◆ PROBLEM DETAILS ◆
State how many lines of the listing below include the word "here". Give only the number.

◆ INFORMATION SHOWN ◆
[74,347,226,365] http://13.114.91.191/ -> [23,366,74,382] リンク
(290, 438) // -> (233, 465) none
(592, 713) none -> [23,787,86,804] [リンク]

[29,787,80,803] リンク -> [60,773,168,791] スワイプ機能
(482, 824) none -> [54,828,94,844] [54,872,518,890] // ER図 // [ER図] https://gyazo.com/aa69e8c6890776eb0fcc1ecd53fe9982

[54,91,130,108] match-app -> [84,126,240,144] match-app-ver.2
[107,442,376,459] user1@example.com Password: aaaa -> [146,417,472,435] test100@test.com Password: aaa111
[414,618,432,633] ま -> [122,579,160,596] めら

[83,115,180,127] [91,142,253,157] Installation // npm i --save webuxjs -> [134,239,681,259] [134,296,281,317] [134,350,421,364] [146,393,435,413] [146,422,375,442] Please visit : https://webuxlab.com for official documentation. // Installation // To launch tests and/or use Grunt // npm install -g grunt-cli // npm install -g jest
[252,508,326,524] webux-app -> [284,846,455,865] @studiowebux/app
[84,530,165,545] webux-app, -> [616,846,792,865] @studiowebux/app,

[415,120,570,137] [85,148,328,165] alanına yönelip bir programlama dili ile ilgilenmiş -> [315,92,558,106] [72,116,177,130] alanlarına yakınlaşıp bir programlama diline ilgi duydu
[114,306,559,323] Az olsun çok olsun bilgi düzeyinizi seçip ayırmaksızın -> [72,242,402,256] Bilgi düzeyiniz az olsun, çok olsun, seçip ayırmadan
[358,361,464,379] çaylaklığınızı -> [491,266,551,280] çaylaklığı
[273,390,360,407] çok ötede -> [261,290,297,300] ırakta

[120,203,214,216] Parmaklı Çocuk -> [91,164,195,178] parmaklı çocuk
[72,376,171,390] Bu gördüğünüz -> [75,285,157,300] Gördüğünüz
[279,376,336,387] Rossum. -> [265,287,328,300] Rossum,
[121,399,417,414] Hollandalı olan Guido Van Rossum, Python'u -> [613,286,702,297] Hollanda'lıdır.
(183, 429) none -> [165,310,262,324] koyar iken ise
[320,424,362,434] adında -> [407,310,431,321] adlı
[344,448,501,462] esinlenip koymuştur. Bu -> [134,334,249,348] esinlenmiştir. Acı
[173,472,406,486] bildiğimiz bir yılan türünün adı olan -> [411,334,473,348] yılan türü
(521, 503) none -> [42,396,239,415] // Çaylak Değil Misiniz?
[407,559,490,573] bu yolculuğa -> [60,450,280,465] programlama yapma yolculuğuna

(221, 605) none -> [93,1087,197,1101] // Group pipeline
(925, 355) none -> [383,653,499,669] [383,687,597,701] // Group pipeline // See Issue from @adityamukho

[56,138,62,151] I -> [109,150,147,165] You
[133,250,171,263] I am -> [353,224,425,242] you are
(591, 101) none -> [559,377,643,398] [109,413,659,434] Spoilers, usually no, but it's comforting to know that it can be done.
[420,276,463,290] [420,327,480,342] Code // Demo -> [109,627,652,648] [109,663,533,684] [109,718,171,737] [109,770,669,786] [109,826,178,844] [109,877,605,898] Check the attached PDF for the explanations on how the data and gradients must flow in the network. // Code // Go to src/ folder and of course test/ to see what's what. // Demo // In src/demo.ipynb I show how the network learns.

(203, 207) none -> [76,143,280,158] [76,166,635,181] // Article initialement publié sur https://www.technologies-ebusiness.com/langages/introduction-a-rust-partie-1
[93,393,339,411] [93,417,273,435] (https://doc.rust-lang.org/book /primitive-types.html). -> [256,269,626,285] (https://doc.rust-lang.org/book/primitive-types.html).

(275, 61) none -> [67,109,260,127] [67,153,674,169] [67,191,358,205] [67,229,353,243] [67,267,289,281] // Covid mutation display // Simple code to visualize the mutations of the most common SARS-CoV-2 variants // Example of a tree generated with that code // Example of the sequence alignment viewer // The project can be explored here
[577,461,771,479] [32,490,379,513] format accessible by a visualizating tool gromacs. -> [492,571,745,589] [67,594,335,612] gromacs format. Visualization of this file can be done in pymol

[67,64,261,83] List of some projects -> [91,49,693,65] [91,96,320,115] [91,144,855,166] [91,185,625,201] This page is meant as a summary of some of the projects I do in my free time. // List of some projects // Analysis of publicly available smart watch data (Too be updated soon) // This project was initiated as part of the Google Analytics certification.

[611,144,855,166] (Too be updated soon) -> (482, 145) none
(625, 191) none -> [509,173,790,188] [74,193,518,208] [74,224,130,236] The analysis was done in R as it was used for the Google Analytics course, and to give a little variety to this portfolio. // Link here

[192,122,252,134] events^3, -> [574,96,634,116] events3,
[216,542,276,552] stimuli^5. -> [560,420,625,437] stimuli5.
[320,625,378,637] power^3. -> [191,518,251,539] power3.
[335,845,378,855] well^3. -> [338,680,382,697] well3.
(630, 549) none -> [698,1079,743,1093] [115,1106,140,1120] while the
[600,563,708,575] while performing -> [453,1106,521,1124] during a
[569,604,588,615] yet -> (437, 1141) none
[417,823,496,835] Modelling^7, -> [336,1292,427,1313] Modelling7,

◆ RESULT FOR THIS EXERCISE ◆
2